Strumenti di “sintesi” e osmosi delle competenze
In ambito IT, spesso una delle priorità è quella di “rilasciare” soluzioni algoritmiche, che hanno la caratteristica di essere modulari, spesso basate su sistemi di Machine Learning e destinate ad essere integrate in piattaforme più ampie. Dal punto di vista strettamente tecnico, uno degli strumenti più efficaci che consente l’integrazione di componenti analitici è quello delle API o dei microservizi che, a prescindere dalla soluzione applicativa o dal linguaggio utilizzato, consentono di interrogare modelli ed effettuare previsioni. I sistemi di virtualizzazione degli ambienti (come Docker), coniugati a strumenti di Continuous Integration (come Jenkins), consentono di sviluppare microservizi in maniera scalabile e modulare. Gli analisti possono concentrarsi sulla produzione di contenuti, lasciando ai profili più tecnici (orientati a professionalità tipo DevOps) il complesso compito di disegnarne i dettagli di integrazione e agli esperti di dominio la possibilità di consultare dati a prescindere (o quasi) dalla piattaforma utilizzata. Anziché produrre solo documentazione da affidare alle capacità realizzative dei colleghi, ciascun membro del gruppo diventa quindi direttamente responsabile di una componente del progetto stesso, che sviluppa ed integra insieme ai colleghi.
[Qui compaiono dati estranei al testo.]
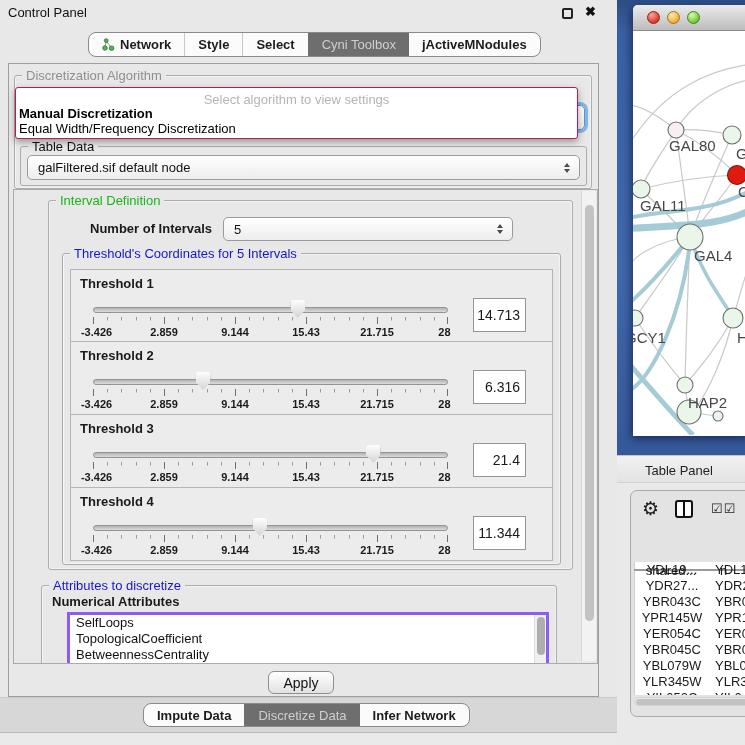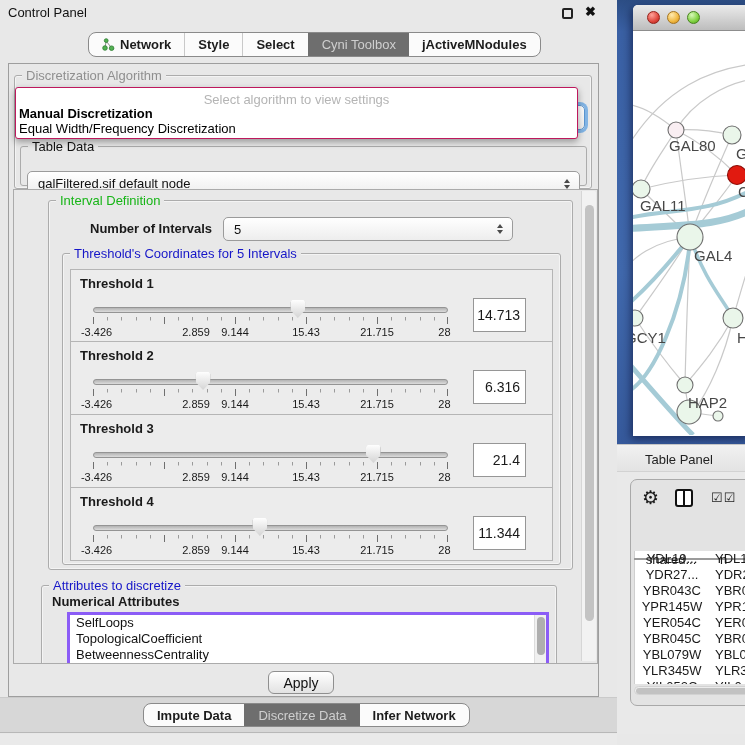--- a/index.html
+++ b/index.html
@@ -211,7 +211,7 @@
 
     <div class="group" style="left:5px; top:70px; width:567px; height:40px; box-shadow:none;">
       <span class="group-title gt-dark">Table Data</span>
-      <div class="combo" style="left:6px; top:24px; right:6px;">
+      <div class="combo" style="left:6px; top:8px; right:6px;">
         <span>galFiltered.sif default node</span>
         <span class="spinner">
             <i class="up"></i>

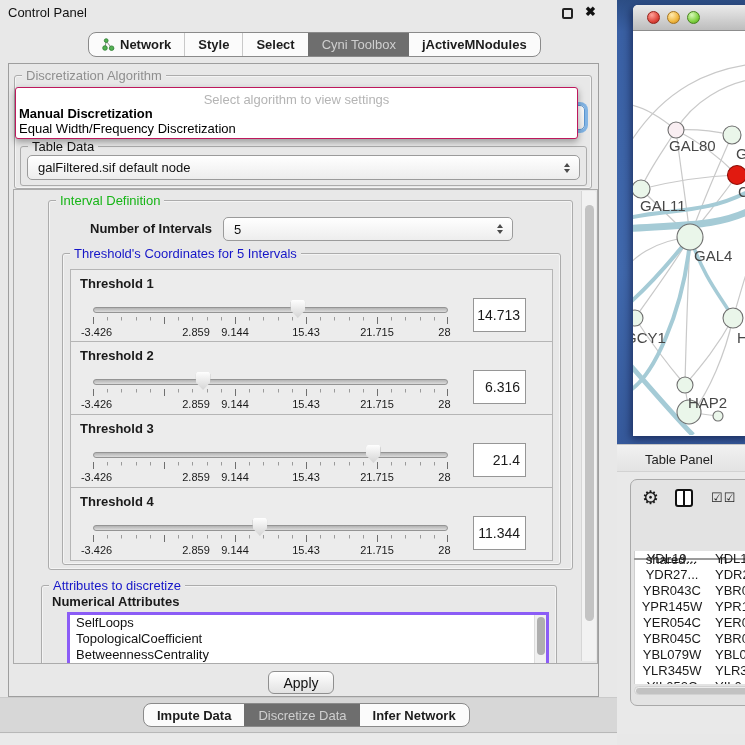--- a/index.html
+++ b/index.html
@@ -83,7 +83,7 @@
     background-repeat:no-repeat; }
   .ticks::after { content:""; position:absolute; right:0; top:0; width:1px; height:100%; background:#6f6f6f; }
   .scale-labels { position:absolute; left:0; top:22px; width:100%; height:12px;
-    font-size:11px; font-weight:normal; color:#1a1a1a; }
+    font-size:11px; font-weight:bold; color:#1a1a1a; }
   .scale-labels span { position:absolute; transform:translateX(-50%); white-space:nowrap; }
   .scale-labels span:nth-child(1){ left:1%; }
   .scale-labels span:nth-child(2){ left:20%;margin-left:32px; }

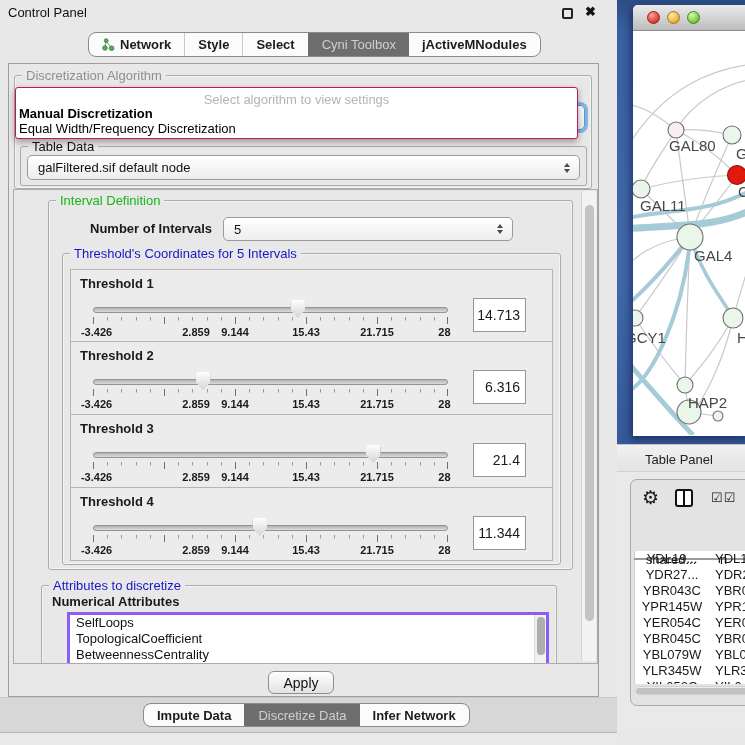--- a/index.html
+++ b/index.html
@@ -86,7 +86,7 @@
     font-size:11px; font-weight:bold; color:#1a1a1a; }
   .scale-labels span { position:absolute; transform:translateX(-50%); white-space:nowrap; }
   .scale-labels span:nth-child(1){ left:1%; }
-  .scale-labels span:nth-child(2){ left:20%;margin-left:32px; }
+  .scale-labels span:nth-child(2){ left:20%; }
   .scale-labels span:nth-child(3){ left:40%; }
   .scale-labels span:nth-child(4){ left:60%; }
   .scale-labels span:nth-child(5){ left:80%; }

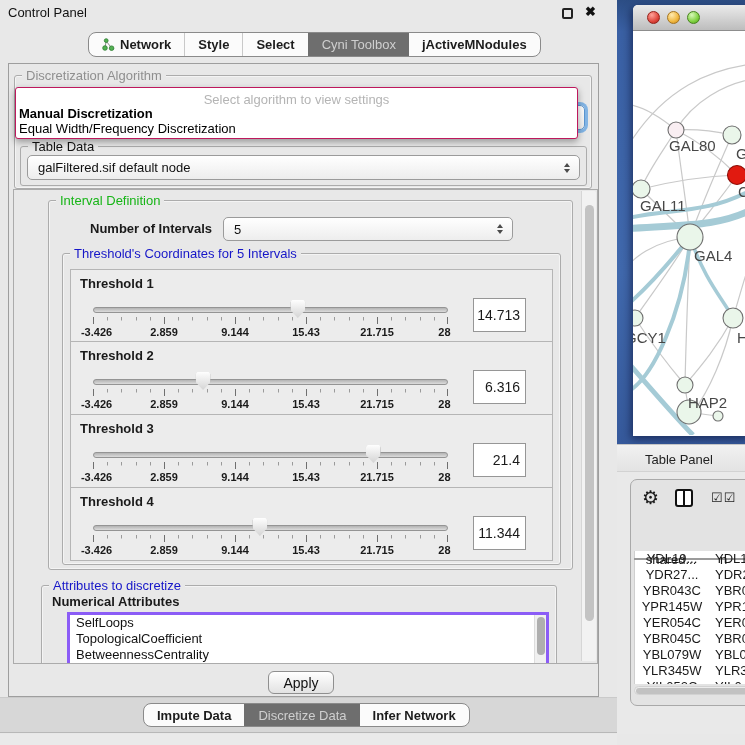--- a/index.html
+++ b/index.html
@@ -137,7 +137,7 @@
   .net-canvas text { font-family:"Liberation Sans",sans-serif; font-size:15px; fill:#474747; }
 
   
-  .tp-region { position:absolute; left:617px; top:444px; width:128px; height:290px; background:#e9e9e9; }
+  .tp-region { position:absolute; left:617px; top:455px; width:128px; height:290px; background:#e9e9e9; }
   .tp-header { height:28px; border-top:1px solid #c5c5c5; border-bottom:1px solid #d2d2d2;
     background:linear-gradient(#f1f1f1,#e3e3e3); font-size:13px; color:#222; padding:7px 0 0 28px; }
   .tp-window { position:absolute; left:13px; top:35px; width:130px; height:227px;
Per chi volesse approfondire, rimando a un divertente articolo nato da un seminario tenuto a Strata+Hadoop World, London, 2016.
Fiducia
Ultima nella lista, ma probabilmente prima per rilevanza, la fiducia si guadagna, ma talvolta si deve anche accordare, soprattutto alle prime esperienze di gruppo. Com’è naturale, un clima di fiducia consente l’instaurarsi di un ambiente umano fertile per favorire scambi di idee e di competenze e di concentrarsi su obiettivi comuni. Questo clima si rafforza favorendo occasioni di contatto tra persone e condividendo spazi e oggetti, ma anche promuovendo occasioni di confronto all’interno del gruppo stesso. Nella mia esperienza, il confronto che nasce da una serena condivisione, soprattutto in gruppi multidisciplinari, porta sempre ad una crescita delle proprie vedute e conoscenze che, penso, possa essere considerata una delle massime aspirazioni per chiunque dedichi cura e passione al proprio lavoro.